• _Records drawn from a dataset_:
--- START ---

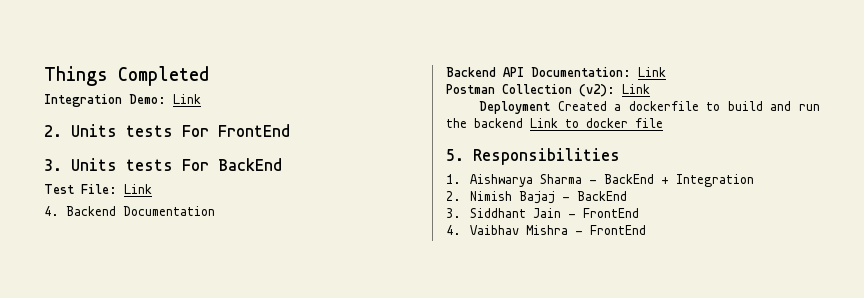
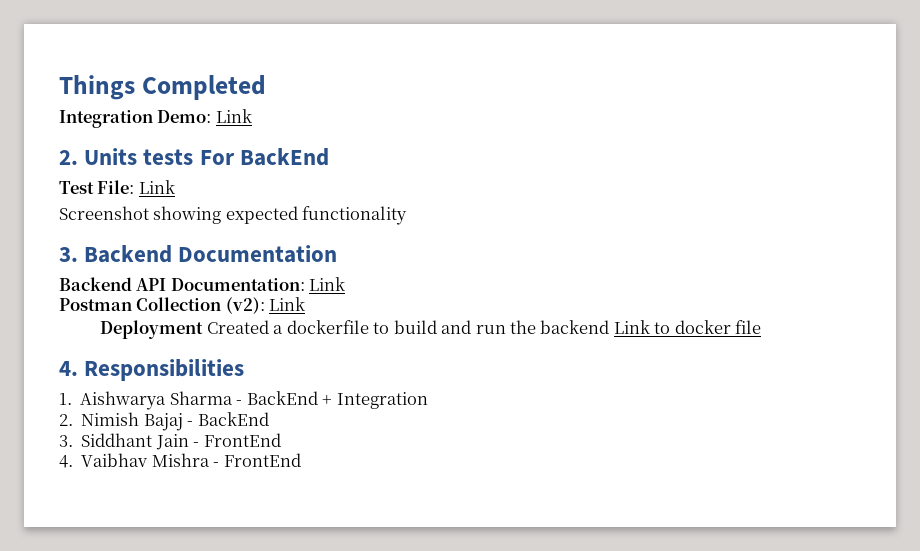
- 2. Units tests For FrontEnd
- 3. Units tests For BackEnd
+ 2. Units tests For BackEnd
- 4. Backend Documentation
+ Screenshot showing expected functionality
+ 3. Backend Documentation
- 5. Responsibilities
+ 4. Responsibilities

--- END ---

• _Exercise prompt_: From the entries above, collect every line with the string "Units" in it.

• _The completed task_:
- 2. Units tests For FrontEnd
- 3. Units tests For BackEnd
+ 2. Units tests For BackEnd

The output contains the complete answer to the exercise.